*Aim of the exercise*. For the records below, say how many lines contain the string "rishlar". Give no other text.

*Given entries*.
_ _ _ _ _ _ _
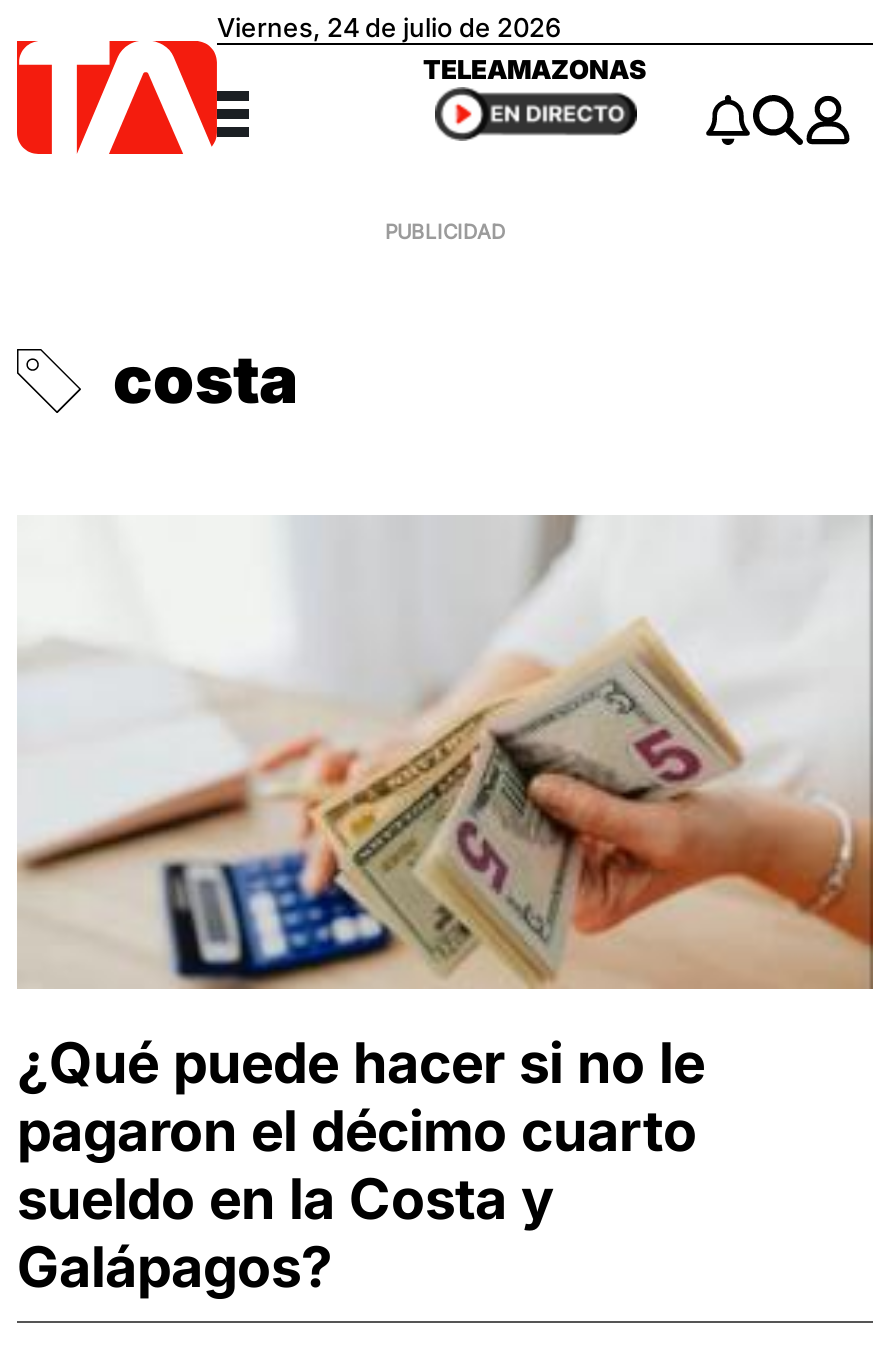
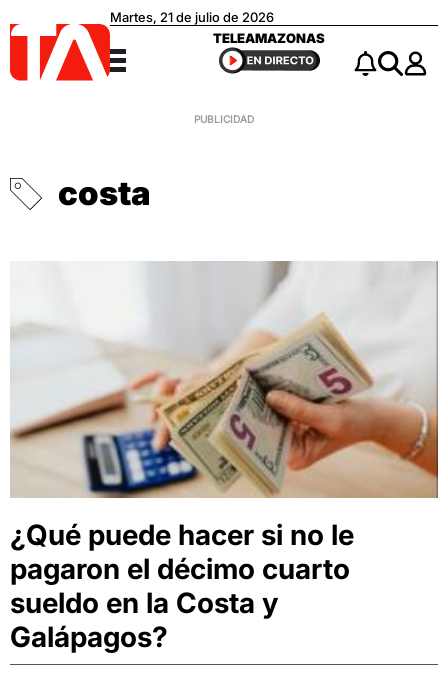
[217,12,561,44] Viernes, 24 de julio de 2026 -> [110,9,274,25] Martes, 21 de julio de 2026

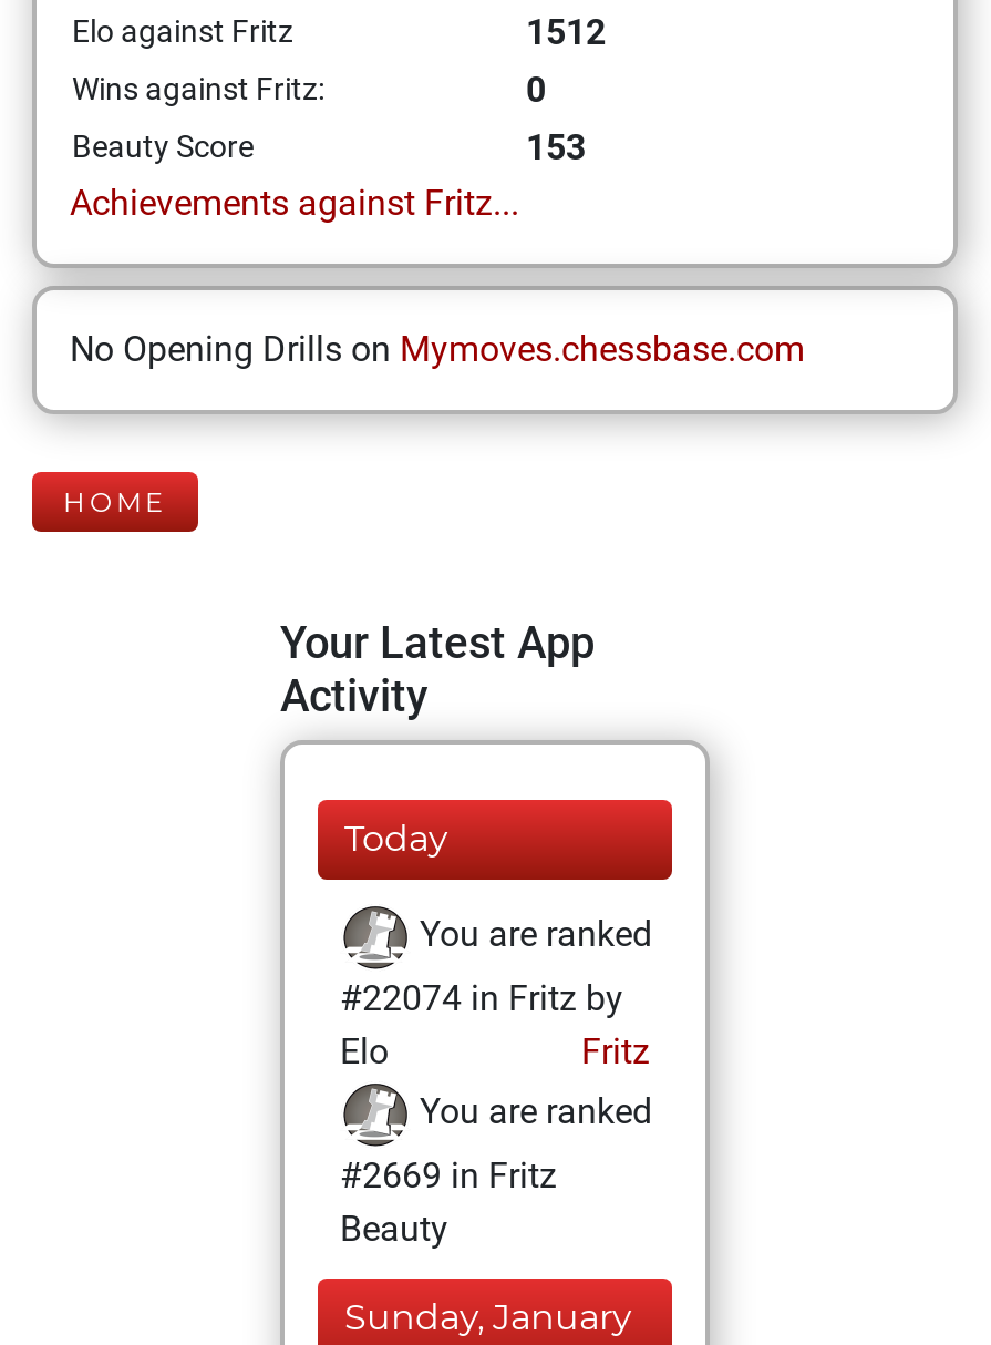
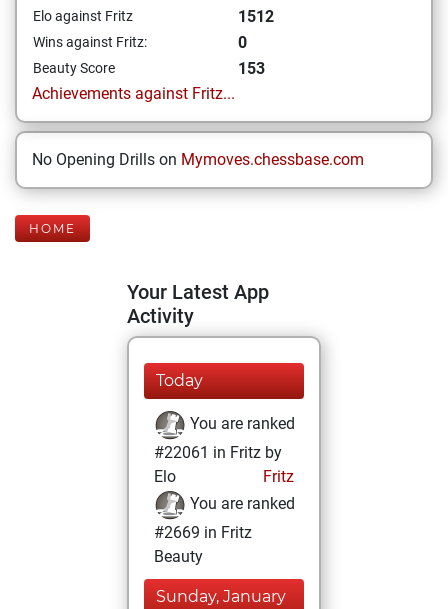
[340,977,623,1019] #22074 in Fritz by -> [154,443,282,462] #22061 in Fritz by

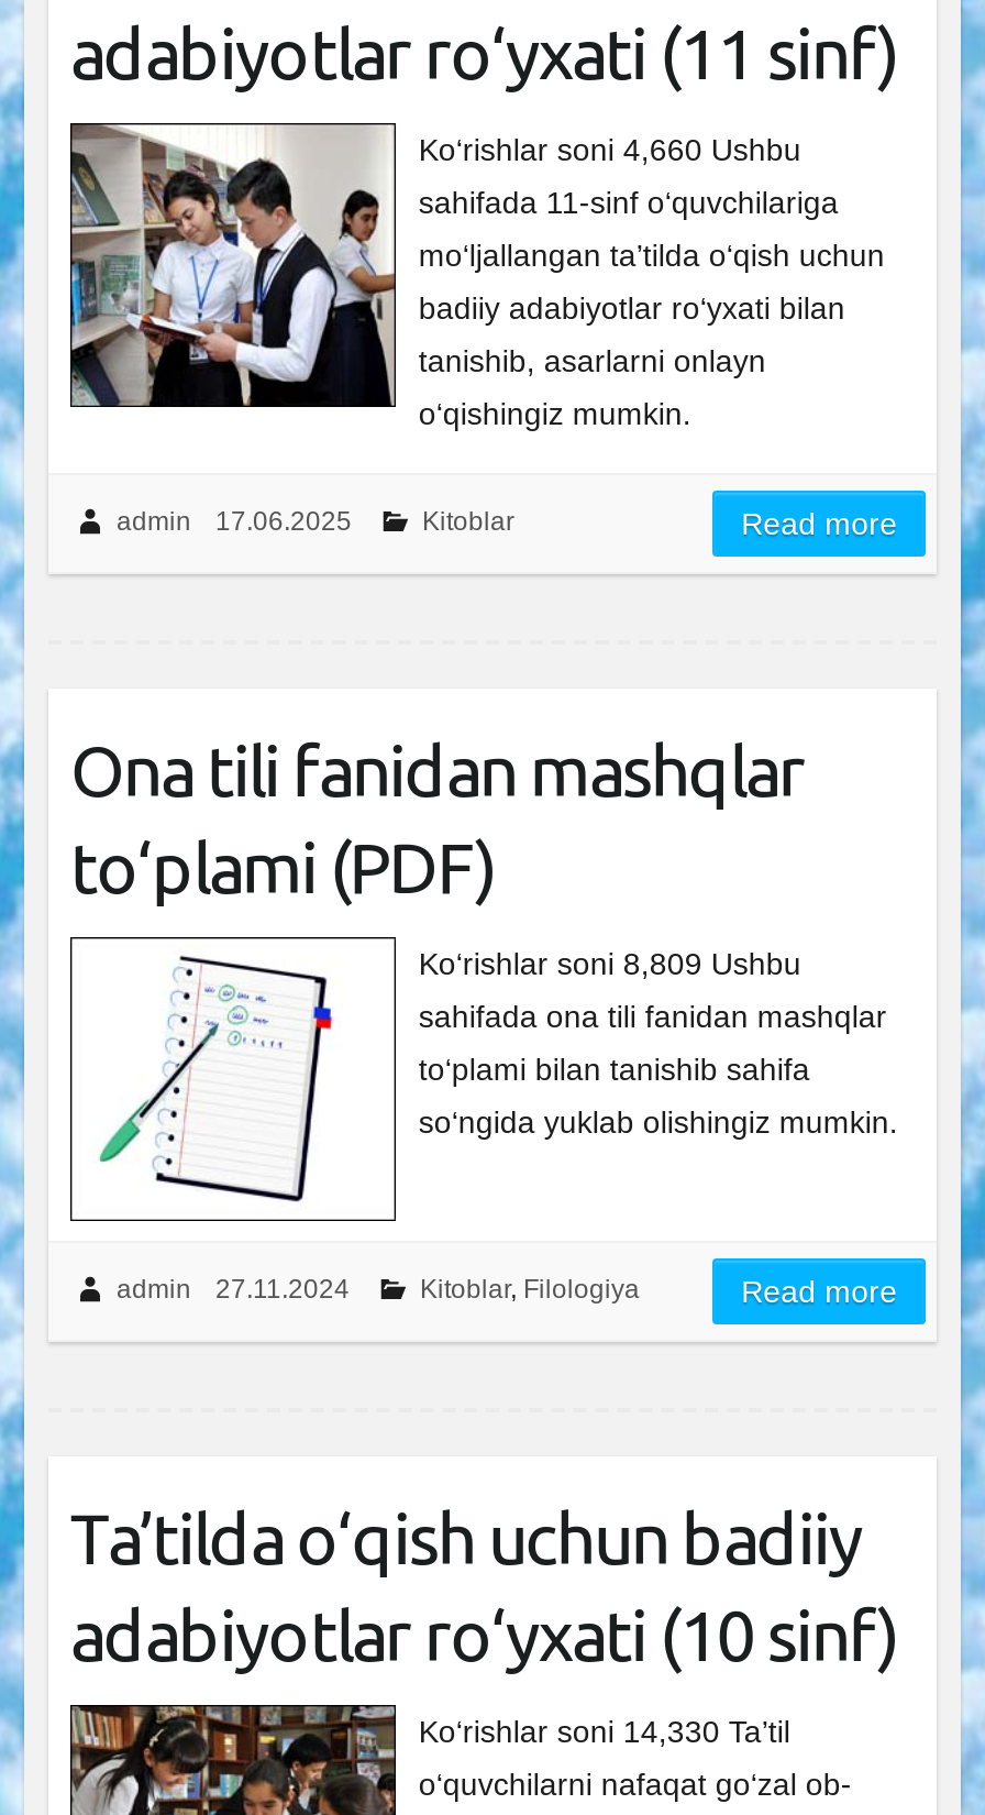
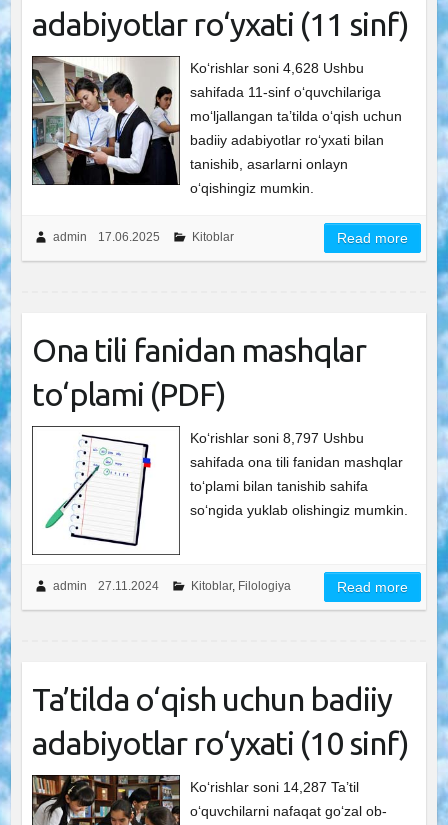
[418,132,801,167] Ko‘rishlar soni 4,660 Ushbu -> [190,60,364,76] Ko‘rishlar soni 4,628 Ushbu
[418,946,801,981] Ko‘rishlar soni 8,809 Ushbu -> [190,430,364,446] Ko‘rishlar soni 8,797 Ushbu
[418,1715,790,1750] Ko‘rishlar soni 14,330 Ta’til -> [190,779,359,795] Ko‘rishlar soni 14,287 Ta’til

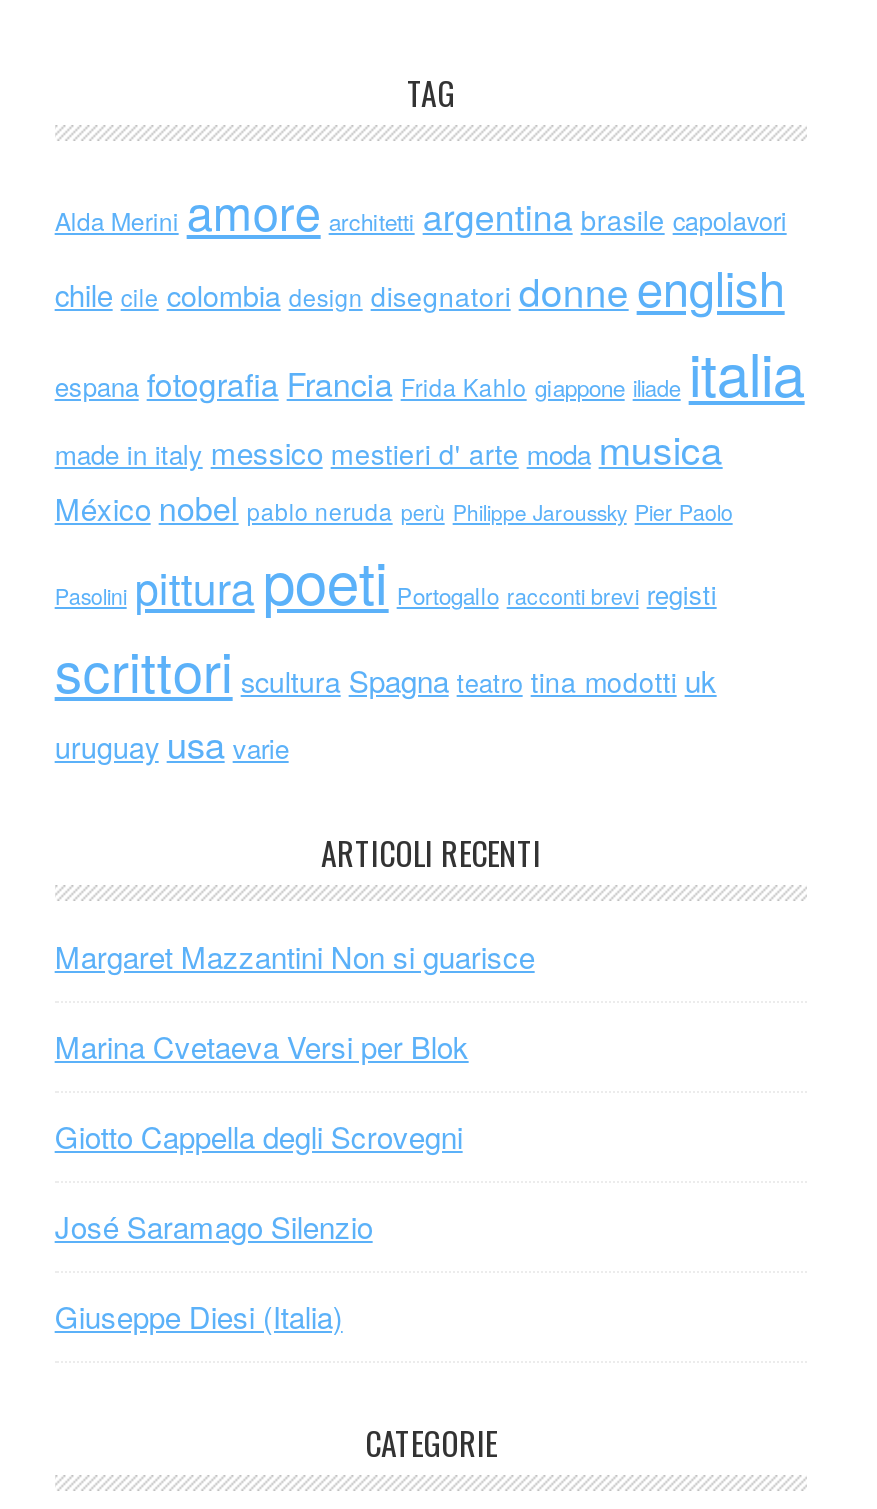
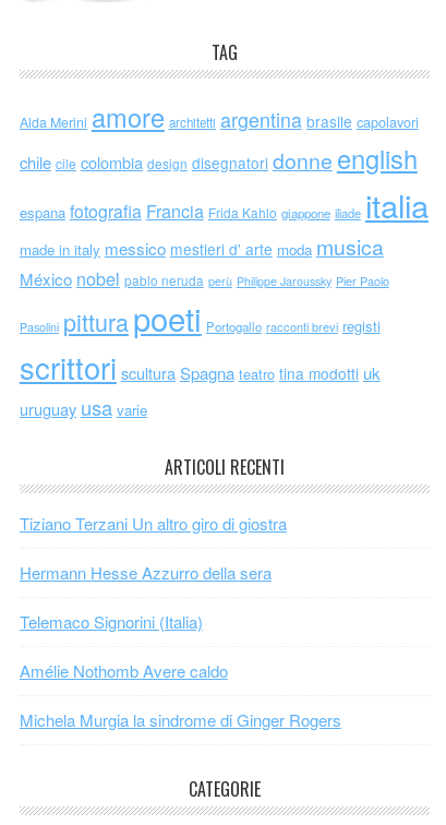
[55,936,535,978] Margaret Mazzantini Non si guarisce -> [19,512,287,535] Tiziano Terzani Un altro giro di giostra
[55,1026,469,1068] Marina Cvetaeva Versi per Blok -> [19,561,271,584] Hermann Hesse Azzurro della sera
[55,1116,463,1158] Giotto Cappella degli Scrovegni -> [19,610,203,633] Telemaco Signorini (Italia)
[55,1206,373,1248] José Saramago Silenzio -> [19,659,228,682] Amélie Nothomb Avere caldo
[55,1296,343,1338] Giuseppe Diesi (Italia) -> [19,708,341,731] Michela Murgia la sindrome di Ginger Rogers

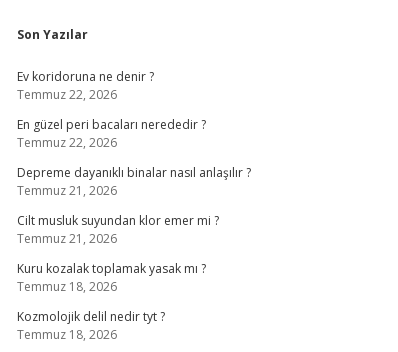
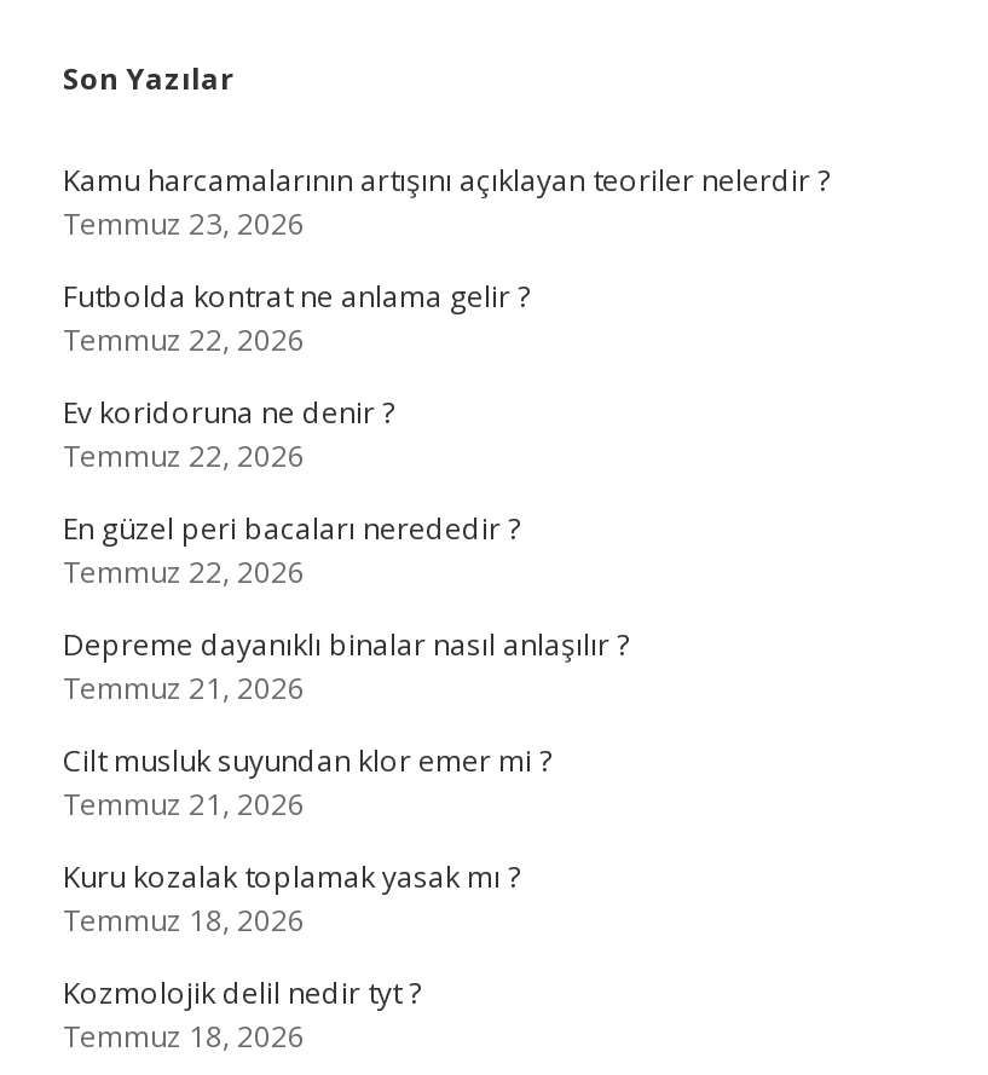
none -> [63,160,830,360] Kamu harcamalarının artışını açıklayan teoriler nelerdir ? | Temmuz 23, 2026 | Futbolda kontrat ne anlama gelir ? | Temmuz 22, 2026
_ _ _ _ _ _ _
*Answer box*. 3